Elle commence comme il se doit par le conte de la Création en présentant Hananai, la Divinité créatrice. Après avoir créé Tyranaël, elle a voulu ajouter de la vie sur la planète en la peuplant d’animaux et d’êtres humains après quelques essais désastreux en ce qui concerne ces derniers. Hananai a aussi créé des dzarlit, des demi-dieux et demi-déesses qui servent d’intermédiaires entre elle et le monde et qui agissent comme Gardiens : du vent, des montagnes, de la forêt, du printemps, etc. Et pour finir, elle a créé Iptit au Chapeau Vert, le Gardien des petites choses, dont Eïlai raconte l’histoire. La découverte d’un petit caillou de tellaod lancé sur Tyranaël par Iptit va amener Khaliad, fils du roi d’Ansaalion et futur hériter du trône, à faire la rencontre de la jeune guérisseuse Arani. Cette union mettra fin aux conflits entre les Hébao et les Tyrnao, le peuple le plus ancien de la planète.

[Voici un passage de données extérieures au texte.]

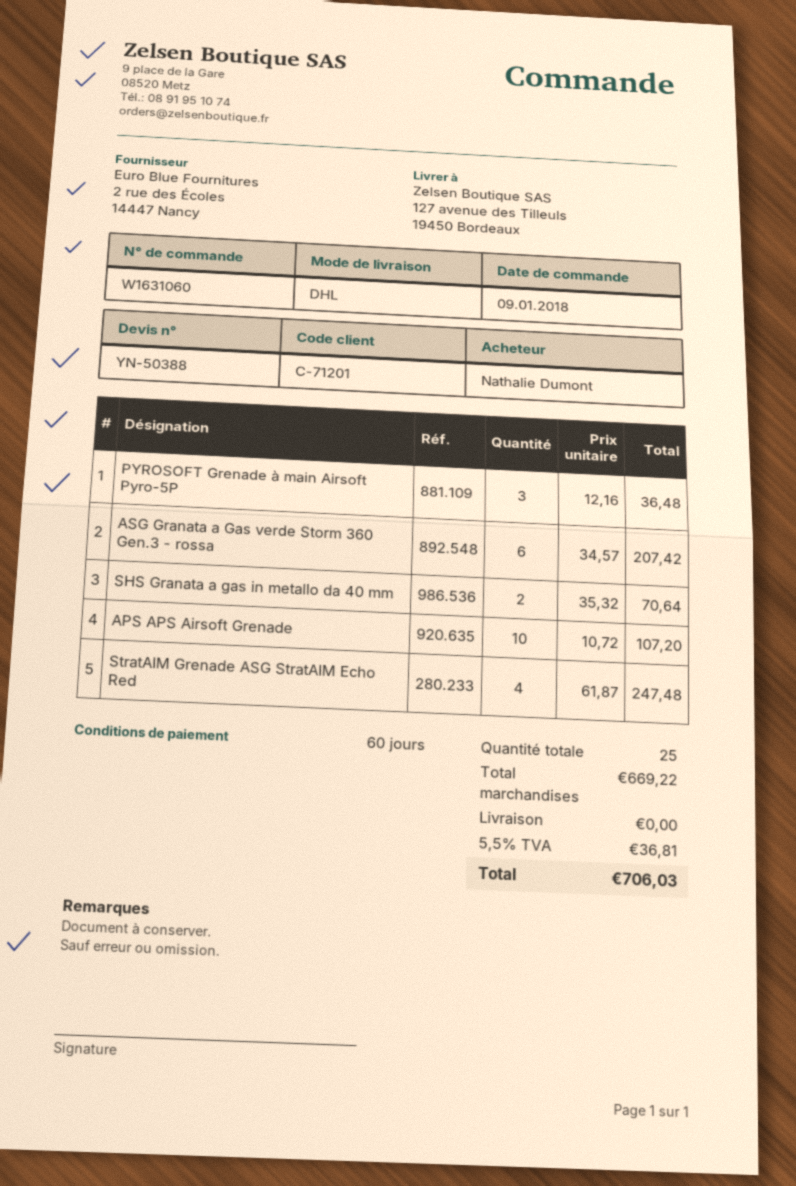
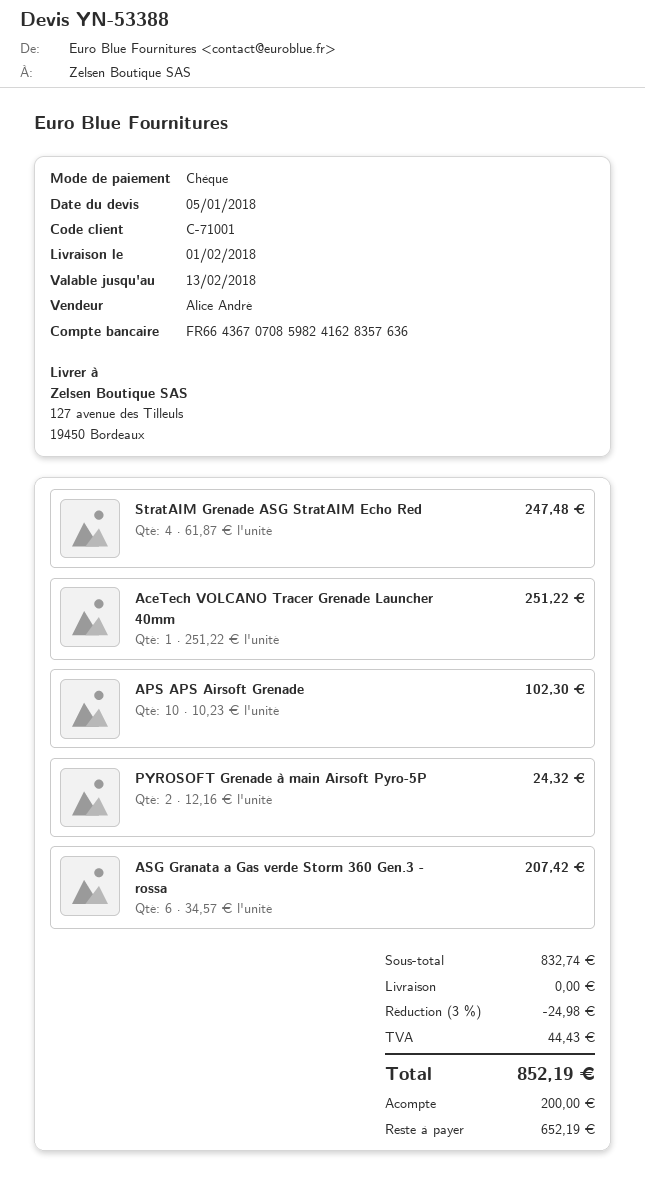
quote number: YN-50388 -> YN-53388
customer number: C-71201 -> C-71001
PYROSOFT Grenade à main Airsoft Pyro-5P: 3 x 12.16 = 36.48 -> 2 x 12.16 = 24.32
SHS Granata a gas in metallo da 40 mm: 2 x 35.32 = 70.64 -> none
APS APS Airsoft Grenade: 10 x 10.72 = 107.20 -> 10 x 10.23 = 102.30
AceTech VOLCANO Tracer Grenade Launcher 40mm: none -> 1 x 251.22 = 251.22
subtotal: 669.22 -> 832.74
discount: none -> 3% = 24.98
tax: 36.81 -> 44.43
total: 706.03 -> 852.19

Vient ensuite l’histoire de Lileïniloo dont Pyan-Dzaïri, le Gardien du Vent, tombe amoureux et qui explique comment est venu aux humains le don de voler. Eïlai enchaîne avec l’histoire d’Oghim, fils du roi Karaïd Tsaludar et prince-héritier. Or Oghim est né sans ombre, ce que son entourage lui cache jusqu’au jour où, à l’adolescence, il découvre qu’il n’est pas comme les autres humains. Déterminé à retrouver son ombre après la visite d’un mendiant à la cour qui lui annonce qu’il la trouvera à l’île des Dieux, Oghim prend la route sans savoir vraiment quelle direction emprunter. En chemin, il croise un vagabond, Galaas, qui lui sert de guide. À la faveur de diverses embûches dont il triomphe, Oghim acquiert chaque fois un nouveau pouvoir : celui de voler, de déplacer les objets à distance, de lire dans les pensées et de Rêver. Il atteint enfin l’île des Dieux, refuge impénétrable des Ékalli, créatures extraterrestres.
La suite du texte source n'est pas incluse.